- Opening Delimiter -
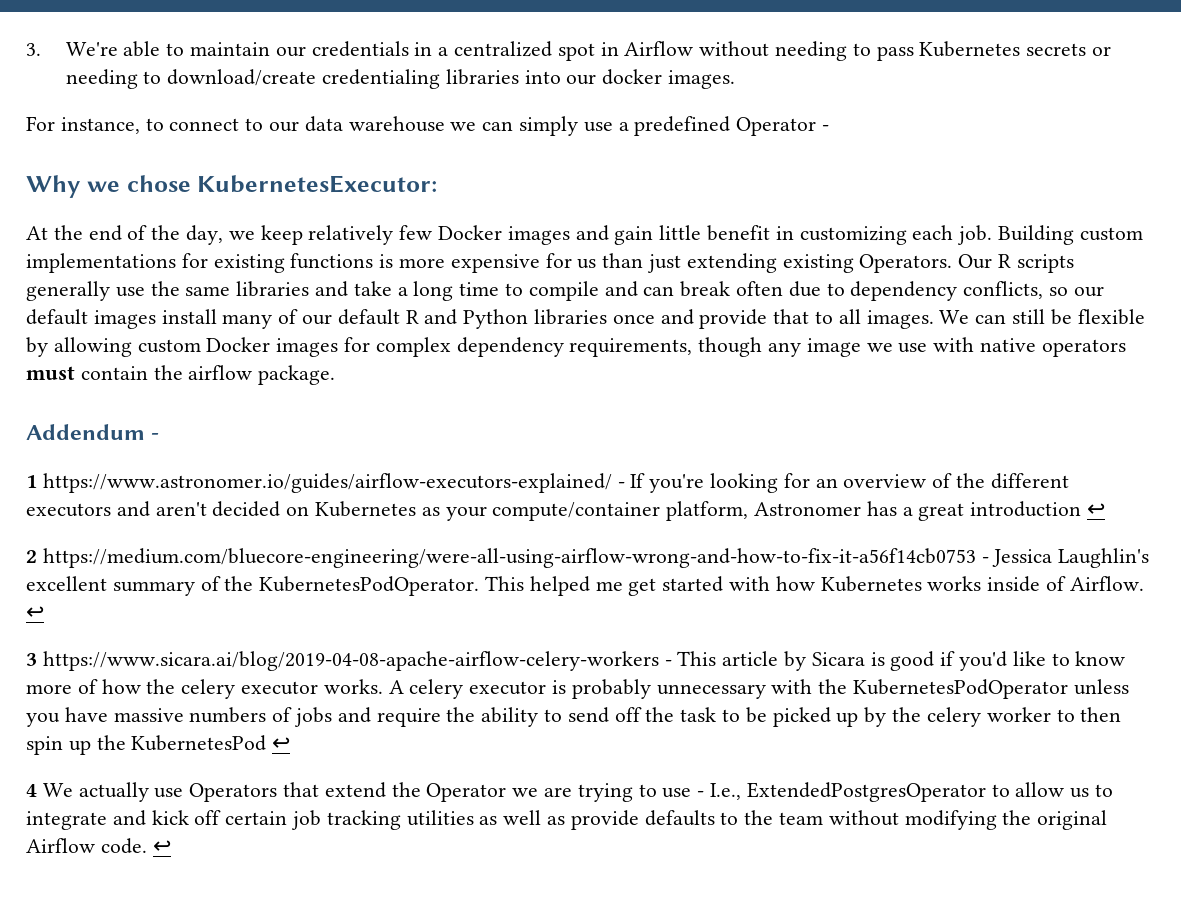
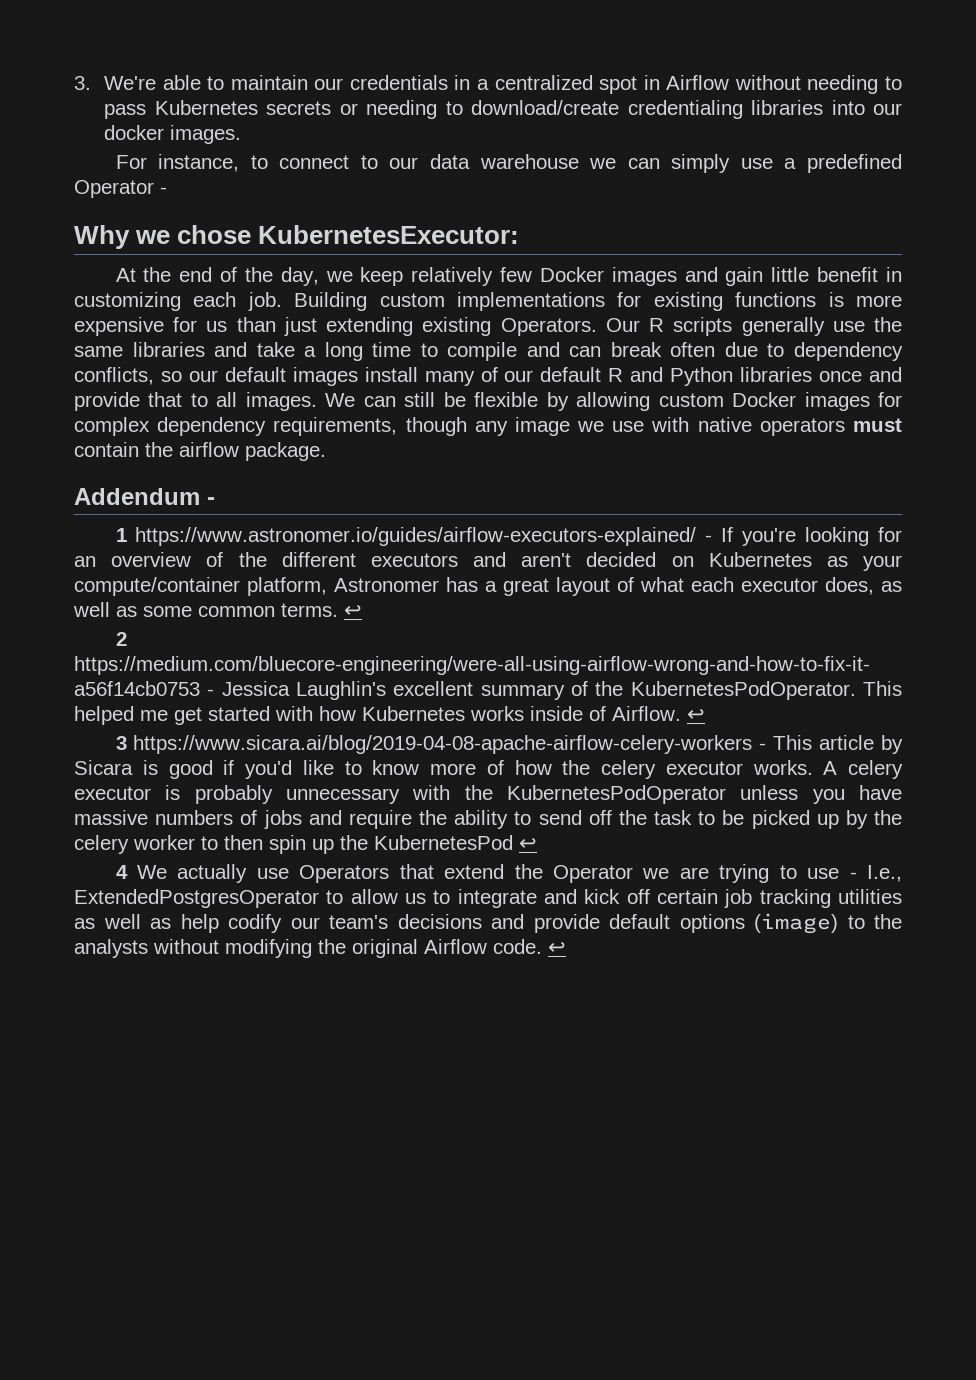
- 1 https://www.astronomer.io/guides/airflow-executors-explained/ - If you're looking for an overview of the different executors and aren't decided on Kubernetes as your compute/container platform, Astronomer has a great introduction ↩
+ 1 https://www.astronomer.io/guides/airflow-executors-explained/ - If you're looking for an overview of the different executors and aren't decided on Kubernetes as your compute/container platform, Astronomer has a great layout of what each executor does, as well as some common terms. ↩
- 4 We actually use Operators that extend the Operator we are trying to use - I.e., ExtendedPostgresOperator to allow us to integrate and kick off certain job tracking utilities as well as provide defaults to the team without modifying the original Airflow code.
+ 4 We actually use Operators that extend the Operator we are trying to use - I.e., ExtendedPostgresOperator to allow us to integrate and kick off certain job tracking utilities as well as help codify our team's decisions and provide default options (image) to the analysts without modifying the original Airflow code.

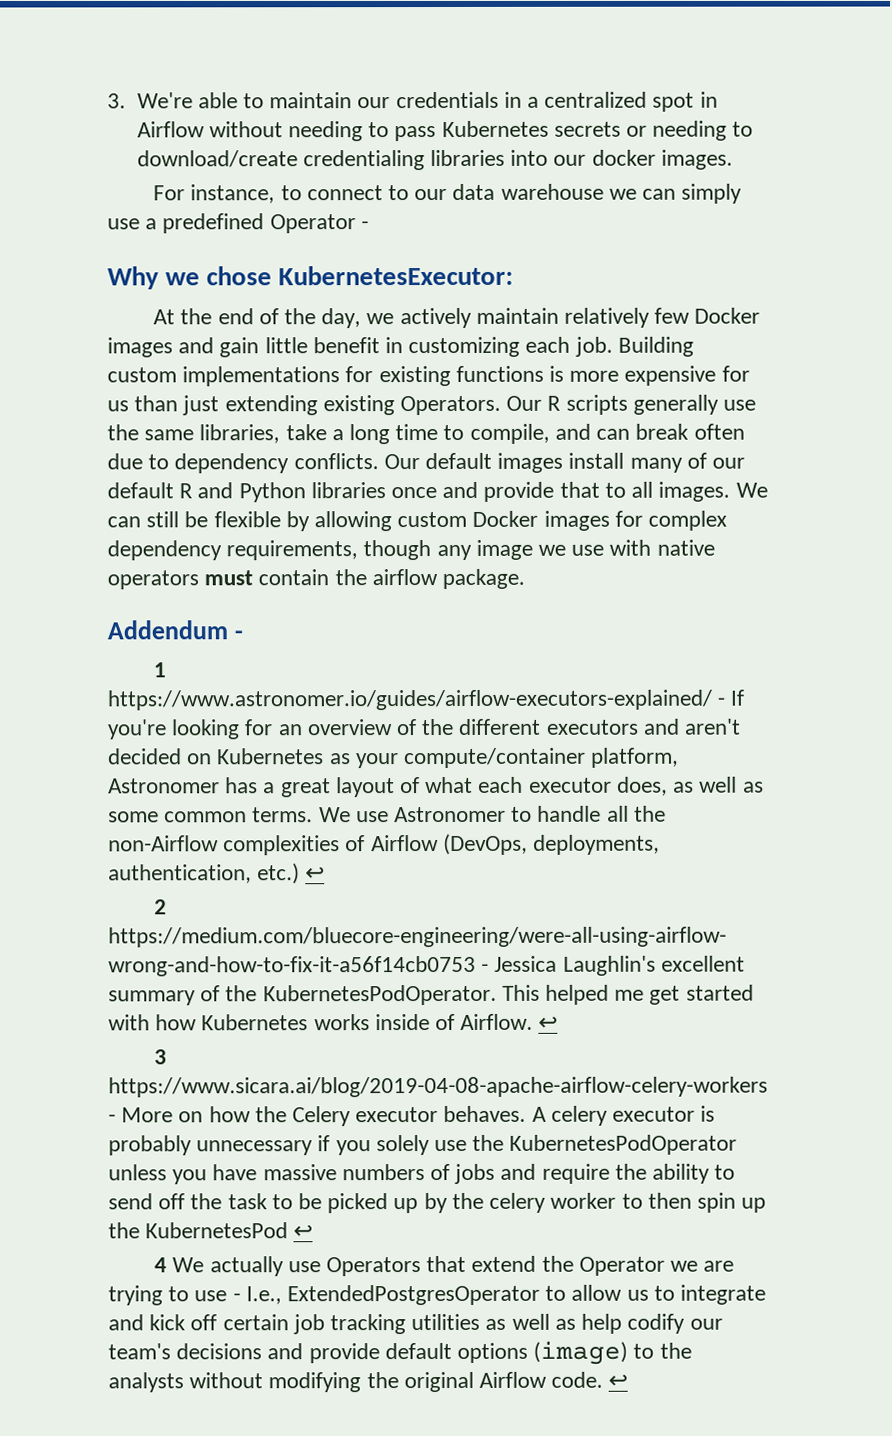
- At the end of the day, we keep relatively few Docker images and gain little benefit in customizing each job.
+ At the end of the day, we actively maintain relatively few Docker images and gain little benefit in customizing each job.
- Our R scripts generally use the same libraries and take a long time to compile and can break often due to dependency conflicts, so our default images install many of our default R and Python libraries once and provide that to all images.
+ Our R scripts generally use the same libraries, take a long time to compile, and can break often due to dependency conflicts. Our default images install many of our default R and Python libraries once and provide that to all images.
- 1 https://www.astronomer.io/guides/airflow-executors-explained/ - If you're looking for an overview of the different executors and aren't decided on Kubernetes as your compute/container platform, Astronomer has a great layout of what each executor does, as well as some common terms. ↩
+ 1 https://www.astronomer.io/guides/airflow-executors-explained/ - If you're looking for an overview of the different executors and aren't decided on Kubernetes as your compute/container platform, Astronomer has a great layout of what each executor does, as well as some common terms. We use Astronomer to handle all the non-Airflow complexities of Airflow (DevOps, deployments, authentication, etc.) ↩
- 3 https://www.sicara.ai/blog/2019-04-08-apache-airflow-celery-workers - This article by Sicara is good if you'd like to know more of how the celery executor works.
+ 3 https://www.sicara.ai/blog/2019-04-08-apache-airflow-celery-workers - More on how the Celery executor behaves.
- A celery executor is probably unnecessary with the KubernetesPodOperator unless you have massive numbers of jobs and require the ability to send off the task to be picked up by the celery worker to then spin up the KubernetesPod ↩
+ A celery executor is probably unnecessary if you solely use the KubernetesPodOperator unless you have massive numbers of jobs and require the ability to send off the task to be picked up by the celery worker to then spin up the KubernetesPod ↩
- Closing Delimiter -
What you have to do => In the listing above, find the line containing "celery executor works." and the line containing "Celery executor behaves.", then repeat those two lines and everything between them exactly.

Task answer =>
- 3 https://www.sicara.ai/blog/2019-04-08-apache-airflow-celery-workers - This article by Sicara is good if you'd like to know more of how the celery executor works.
+ 3 https://www.sicara.ai/blog/2019-04-08-apache-airflow-celery-workers - More on how the Celery executor behaves.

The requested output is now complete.